Increased stress in traditional power systems results in blackouts due
to voltage instability attributed to a mismatch between available
capacity and load demand, especially in distribution networks. Service
restoration schemes are designed to return power supply to the affected
parts of the networks. The availability of insufficient supply is a
complex problem that requires operational experience or an automatic
system. The stochastic nature of load demand significantly impacts
service restoration as it results in increased restored demand in case a
fault occurs during off-peak hours and helps reduce overload if the fault
occurs during peak hours. The study adopts an experimental design
methodology to develop the Reinforcement Learning-based service
restoration algorithm considering the stochastic nature of load
demand. Three reinforcement learning models were used to develop the
optimal load shedding model, including Actor-Critic (A2C), a Deep Q
Network (DQN) and Proximal Policy Optimization (PPO2), and
compared to maximize restored customers, satisfaction of operational
constraints, and balancing of power supply and demand.

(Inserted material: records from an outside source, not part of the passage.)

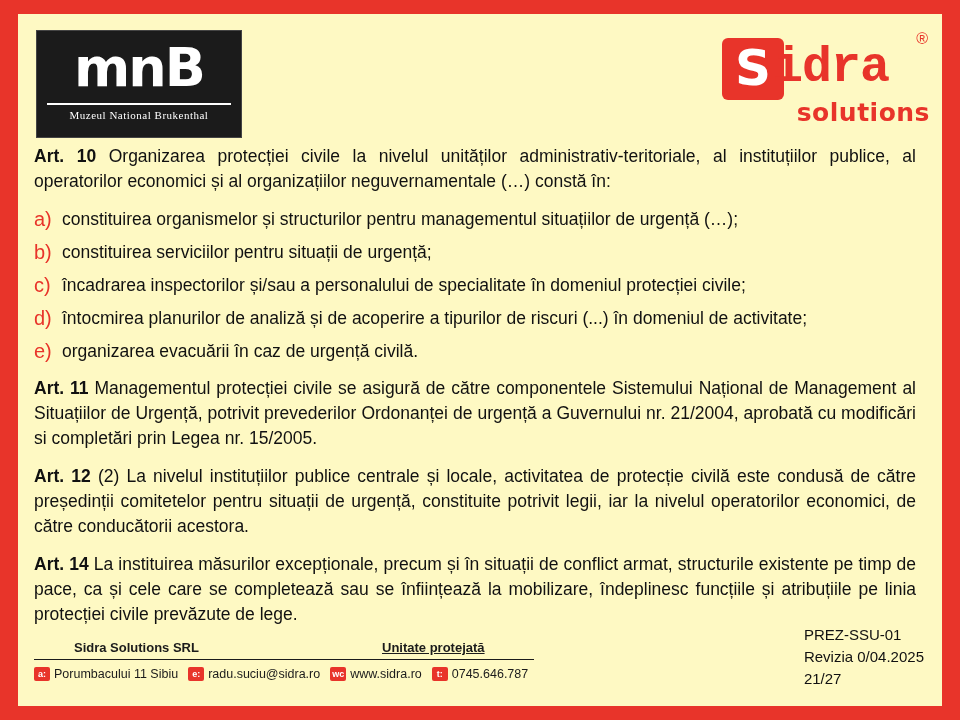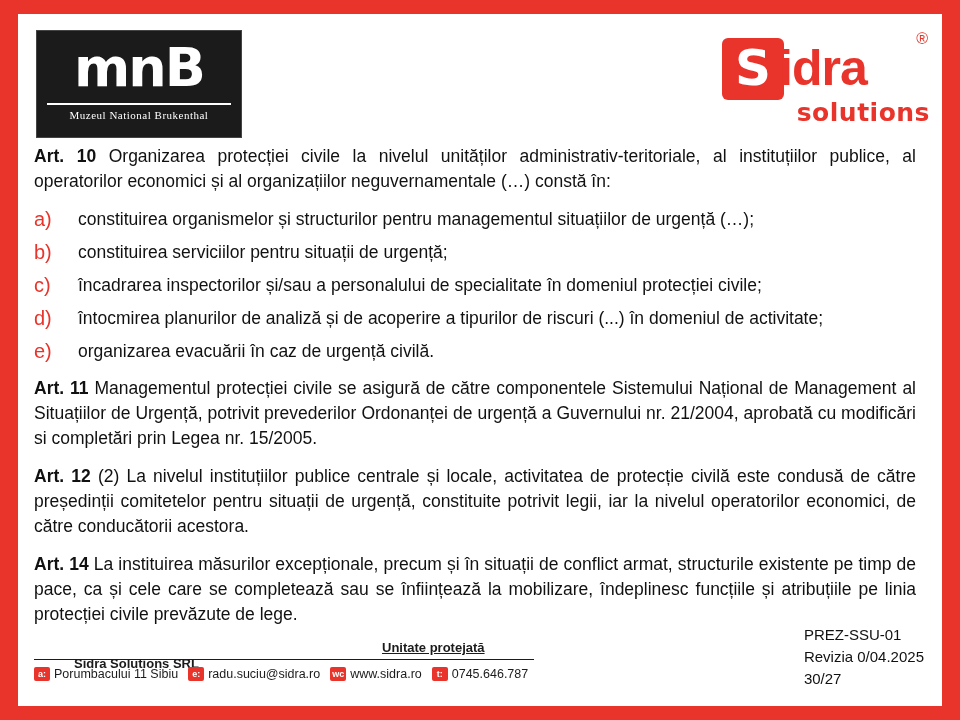"mnB" .slide { background: #ffffff -> #fef9c3 }
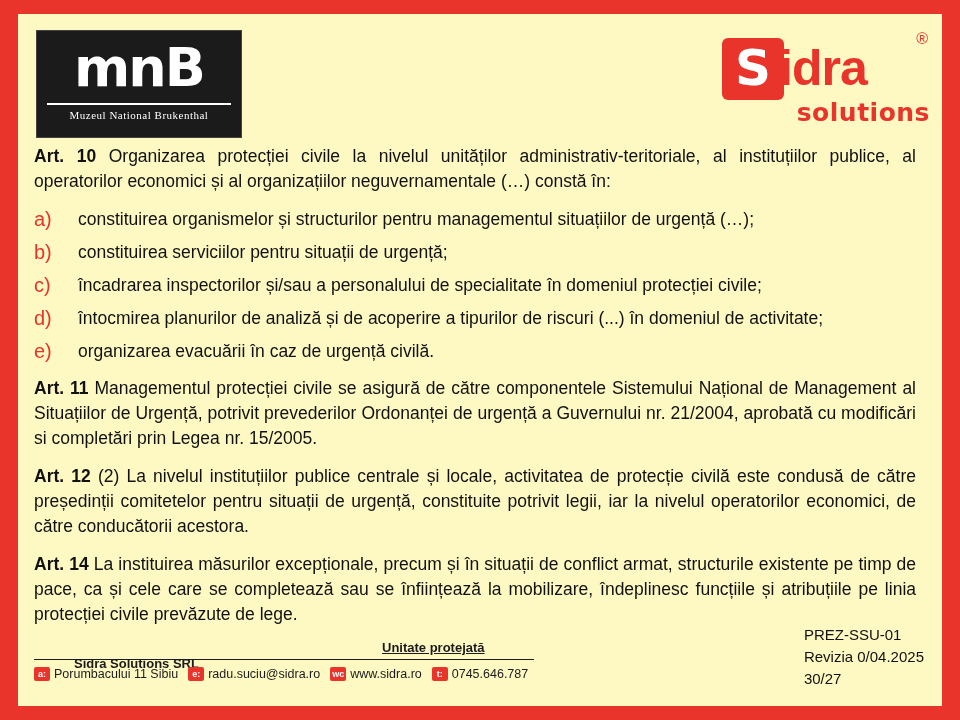"idra" .sidra-word { font-family: Liberation Sans, sans-serif -> Liberation Mono, monospace; left: 57px -> 51px }
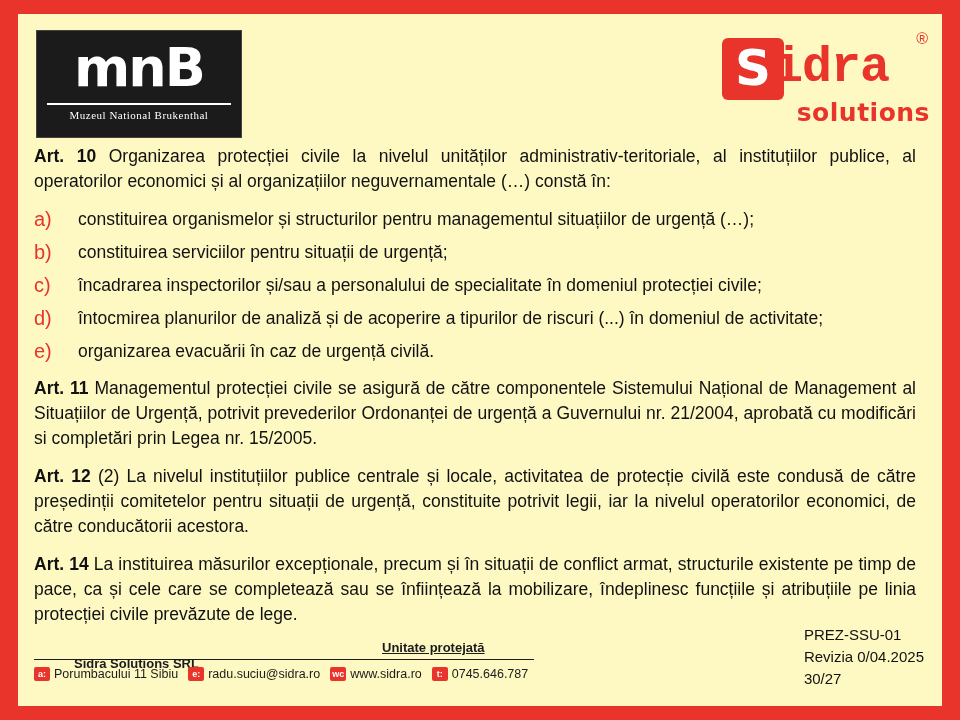"constituirea organismelor și" ol.items li .itxt { margin-left: 16px -> none }
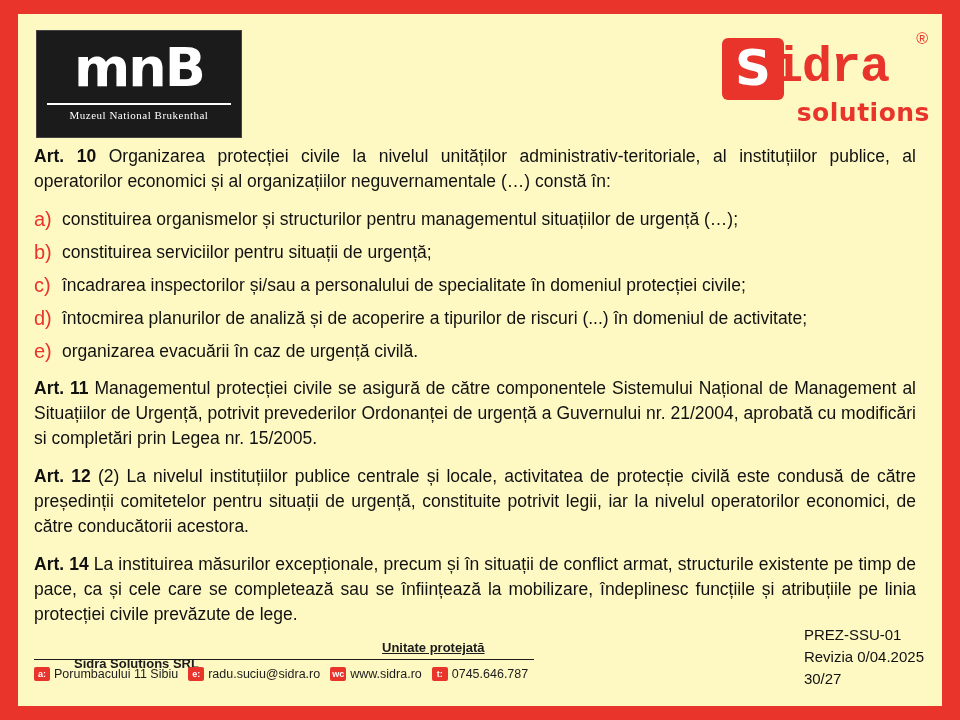"Sidra Solutions SRL" .fb-title { top: 16px -> 0 }
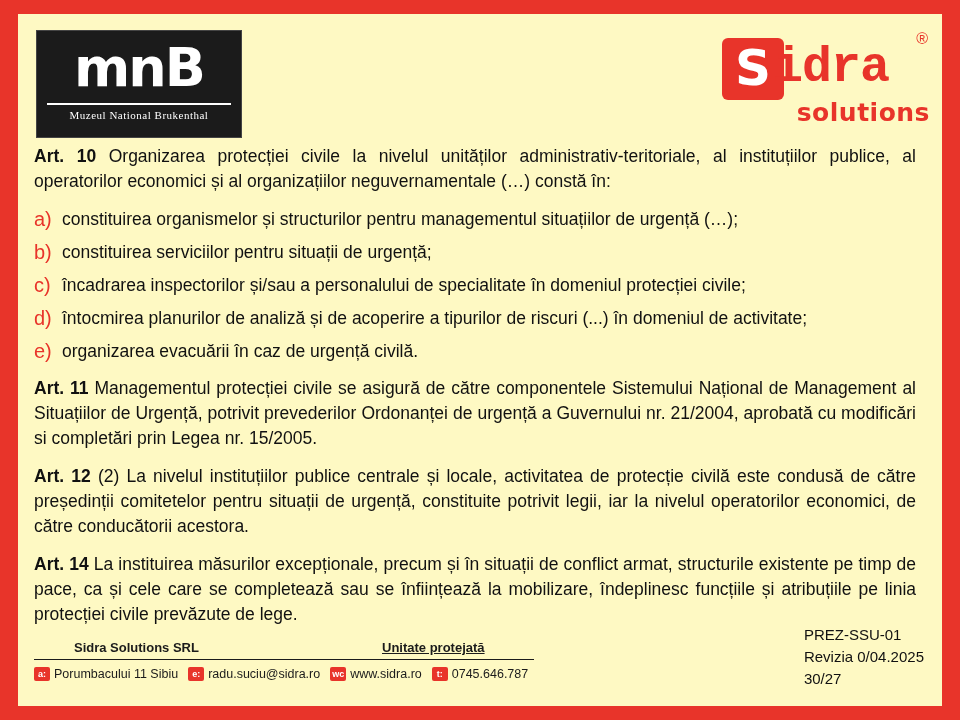"30/27" div { text: 30/27 -> 21/27 }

The Particle
Swarm Optimization (PSO) algorithm, a metaheuristic algorithm, was
also implemented to compare with the proposed approach. The
proposed solution has been tested using data from a real electrical
secondary distribution network. The proposed solution considered the
stochastic nature of load demand, resulting in more restored customers.
The computation time during restoration has been improved by 69.8%
compared to the metaheuristic approach.